For the last 5000 years, doctors have been swearing, and not just for the reasons you or I might. The Hippocratic Oath, created by the ancient Greeks, required a new physician to swear (in its original form, by a number of healing gods) to uphold specific ethical standards; the best known of which is “First, do no harm.” Parts of the oath are still used today in most medical schools.

ethics of dataIn this week’s Hadooponomics podcast Emer Coleman, Chair of the Open Data Governance Board in Ireland and Director at UK-based startup Transport API, makes the case that data scientists, engineers and developers should think twice about the ethics of data engineering and science, in the same way we would expect from our physicians.

“Just like we would not put a medical doctor out into the world without having had his education or her education in ethics, we need to the same for software engineers. As much as they are looking at their technology, I would want them to be understanding the socioeconomic consequences of what their work is doing because we have some of the best brains in the technology community.”

So, why would you worry about the ethics of analytics and algorithms? Coleman encourages us to think about some of our modern day tech monoliths and the amount of data, often personal, they hold in data centers and Hadoop clusters. Google has 1.17 billion users and a body of information about our society that’s without precedent. Facebook, with its user base of 1.65 billion, recently came under fire for studying users’ emotions by manipulating their newsfeeds without their knowledge. Seem arcane? This is an election year: according to research by the National Academy of Sciences, results displayed by a search engine can affect electoral preferences by up to 20 percent.
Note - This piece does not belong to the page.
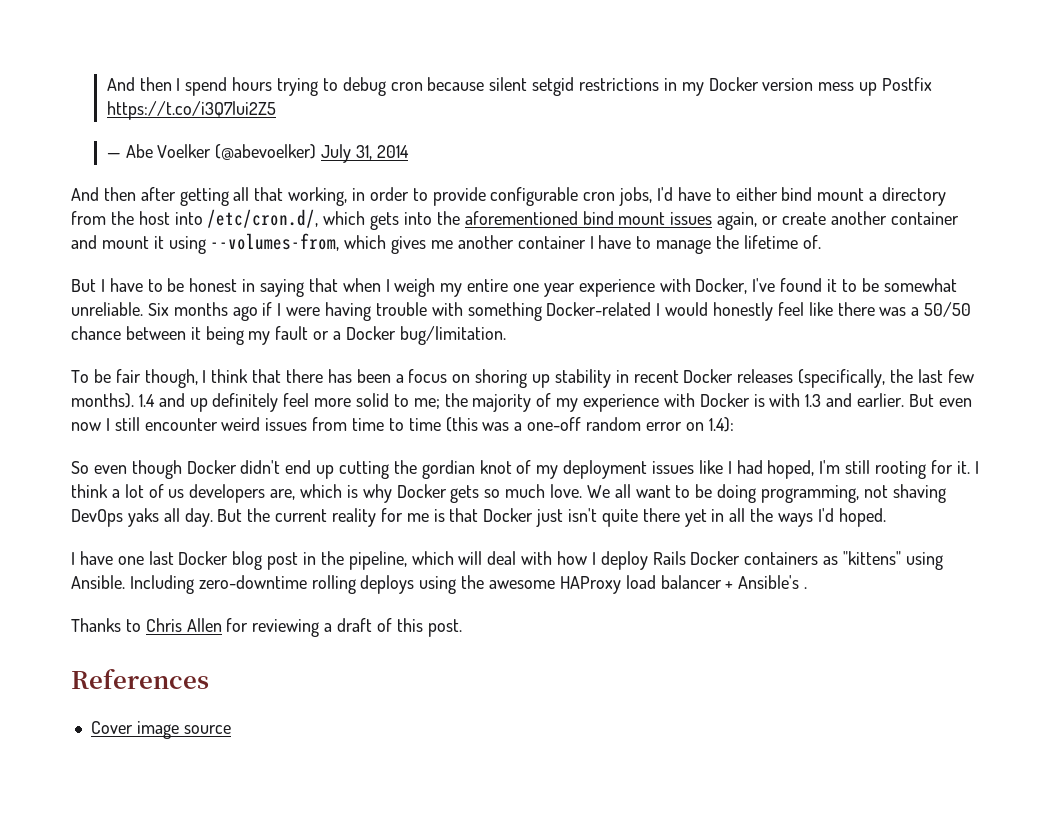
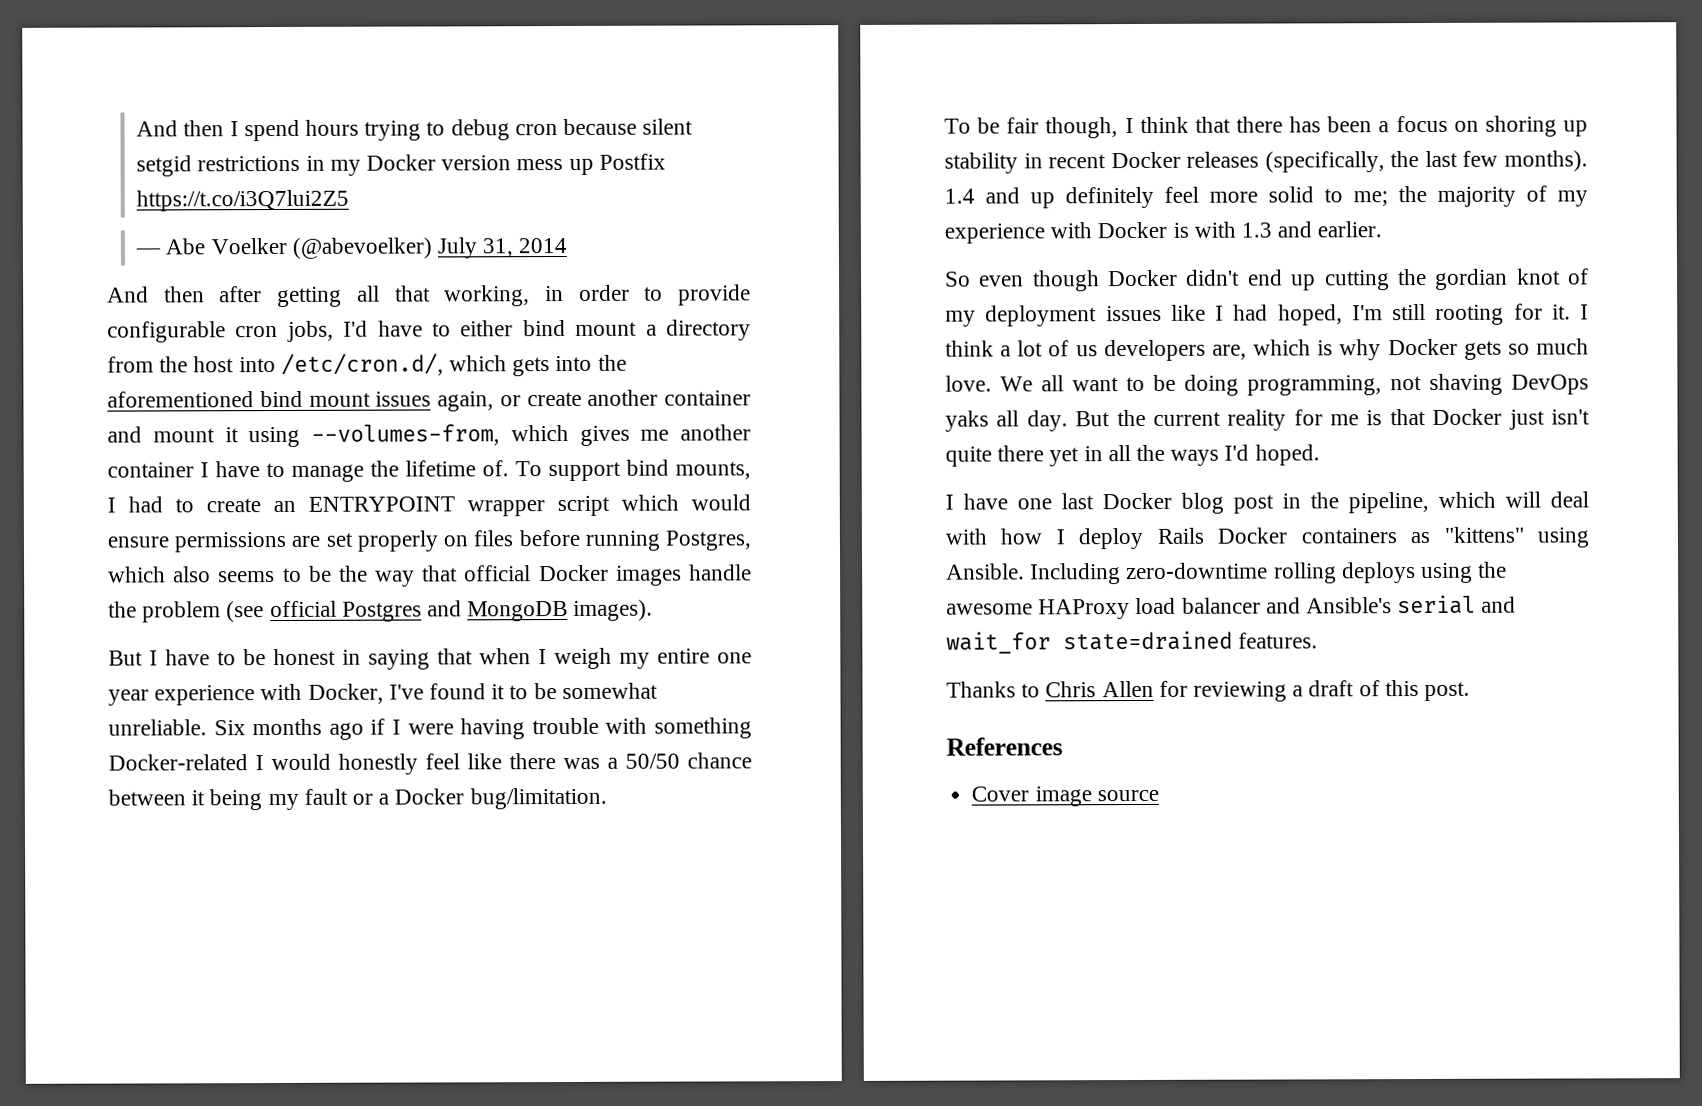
+ To support bind mounts, I had to create an ENTRYPOINT wrapper script which would ensure permissions are set properly on files before running Postgres, which also seems to be the way that official Docker images handle the problem (see official Postgres and MongoDB images).
- But even now I still encounter weird issues from time to time (this was a one-off random error on 1.4):
- Including zero-downtime rolling deploys using the awesome HAProxy load balancer + Ansible's .
+ Including zero-downtime rolling deploys using the awesome HAProxy load balancer and Ansible's serial and wait_for state=drained features.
Big data enables us to glean a magnitude of new insights about users and business, and we’re probably not best off merely hoping that this power is used for good.

The broader social impact of data science is more important than we may realize. As algorithms increasingly influence our lives, we must accept that the data-heavy services and apps we use and work on every day can affect what large swaths of society do and feel. Seems reasonable to expect some sort of ethical considerations for engineers to work from.

While it’s hard to know what comes out of using the data we are all working to create and analyze, Coleman points out that we can certainly take a good hard look at what goes into it.

“I don’t think technology should be indulged in some special way, that what, it’s so special that it’s only for men? And because the world is now being created by technology and by software, that needs to represent the voices of both sexes.”

She talks at length in the podcast about the need for diversity among data scientists, because different viewpoints are also manifest in the code and algorithms we use everyday.

This kind of diversity is about more than equal opportunity; it’s about monoculture. The best answers come from testing ideas against multiple perspectives:

“When we look at [big data] from a gender perspective, we know that the world has largely been coded by men … If you have the majority of developers who are coding very important parts of our infrastructure, yet they come at that from a sole perspective, it’s a kind of a scary thing, isn’t it?”

Does this mean data scientists are what Redmonk Analyst Stephen O’Grady called “The New Kingmakers”? This, too, is a diversity problem. The fewer people who have access to data, the more likely it is that key new insights will go undiscovered. Data scientists have a critical role to play in enabling collaborative access to data, which, after all, is created by a larger and larger swath of the population, inside companies and in their marketplaces.

The upside is that more access to data can increase its value. The natural diversity that emerges with a larger population of users opens new perspectives and exposes new opportunities for innovation.

Gender diversity is one of the most basic places in which we in the tech community can challenge our own thinking. We have a lot of power at our disposal.